Separately, the National Register of Citizens (NRC) update in Assam, published on 31 August 2019 after a Supreme Court-supervised process, excluded approximately 1.9 million people from the citizens' list. The exercise triggered widespread documentation disputes and intensified fears among minorities and marginalised communities about the prospect of a national NRC rollout.

Together, the CAA and NRC debates have produced what critics describe as a two-track citizenship system — one that appears more accommodating of Hindu migrants while placing heavier documentation burdens on Muslim residents. The Bharatiya Janata Party (BJP), in power nationally since 2014 under PM Narendra Modi, has defended both measures as humanitarian and security-driven rather than religiously motivated.

Stakeholders and Impact

The communities most directly affected by citizenship verification exercises include religious minorities — particularly Muslims — as well as long-settled communities in border states such as West Bengal, Assam, and Bihar, where documentation gaps are common among the rural poor regardless of religion. Opposition parties, civil society groups, and constitutional scholars have flagged that NRC-style processes risk rendering stateless those who cannot produce legacy documents.

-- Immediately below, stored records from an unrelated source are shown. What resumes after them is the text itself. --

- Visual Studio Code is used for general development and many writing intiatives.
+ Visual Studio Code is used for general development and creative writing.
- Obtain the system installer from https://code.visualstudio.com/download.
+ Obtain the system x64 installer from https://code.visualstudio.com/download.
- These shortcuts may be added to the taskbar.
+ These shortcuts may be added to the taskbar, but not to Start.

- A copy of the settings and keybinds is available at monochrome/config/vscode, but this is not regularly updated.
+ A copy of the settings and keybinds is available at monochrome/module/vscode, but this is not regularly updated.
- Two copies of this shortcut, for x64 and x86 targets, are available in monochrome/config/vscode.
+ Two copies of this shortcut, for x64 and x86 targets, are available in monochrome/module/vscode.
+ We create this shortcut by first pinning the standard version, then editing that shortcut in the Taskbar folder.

For Moitra's own constituency of Krishnanagar in West Bengal, the citizenship question carries electoral as well as humanitarian weight. The state has been a flashpoint in the CAA debate, with the Trinamool Congress (TMC) government under Chief Minister Mamata Banerjee refusing to implement the NRC within the state's borders.

What's Next

Attention will now turn to any fresh state-level moves to prepare NRC-style citizens' lists and to upcoming Supreme Court hearings on the constitutional validity of the CAA rules. The court has admitted petitions challenging the law, and a ruling could reframe the entire citizenship debate. Moitra's intervention signals that opposition pressure on the government's citizenship agenda will continue to intensify, particularly as state elections approach in several politically sensitive regions.

Point of View

The two instruments conflate religious identity with civic belonging. By adding the qualifier 'BJP voter,' she extends the critique beyond religion into partisan territory, suggesting that political loyalty to the ruling party has become an informal prerequisite for uncontested citizenship. This framing is consistent with TMC's broader electoral strategy of positioning itself as the defender of minority and secular rights in West Bengal and nationally. The remark lands at a moment when the Supreme Court's pending review of CAA rules could either validate or fundamentally alter that political calculus.
NationPress
25 Jun 2026

Frequently Asked Questions

What did Mahua Moitra say about Indian citizenship?
Moitra posted on 25 June 2026 that the only proof of Indian citizenship today appears to be being both Hindu and a BJP voter, criticising what she sees as a religious and political test embedded in current citizenship policy.
What is the Citizenship Amendment Act and why is it controversial?
The CAA, passed in December 2019 and operationalised in March 2024, fast-tracks citizenship for non-Muslim migrants from Pakistan, Bangladesh and Afghanistan who arrived before 2014. Critics argue the exclusion of Muslims introduces a religious criterion into Indian citizenship law.
What is the NRC and how many people were excluded in Assam?
The National Register of Citizens is a database of verified Indian citizens. The 2019 Assam NRC update, supervised by the Supreme Court, excluded approximately 1.9 million people, triggering widespread documentation disputes.
What is TMC's position on the NRC?
The Trinamool Congress government in West Bengal, led by Chief Minister Mamata Banerjee, has refused to implement any NRC exercise within the state, arguing it would render millions stateless.
What happens next in the CAA legal challenge?
The Supreme Court has admitted petitions challenging the constitutional validity of the CAA rules. A ruling in those cases could significantly reshape the national citizenship debate and the political arguments both the BJP and opposition parties are making.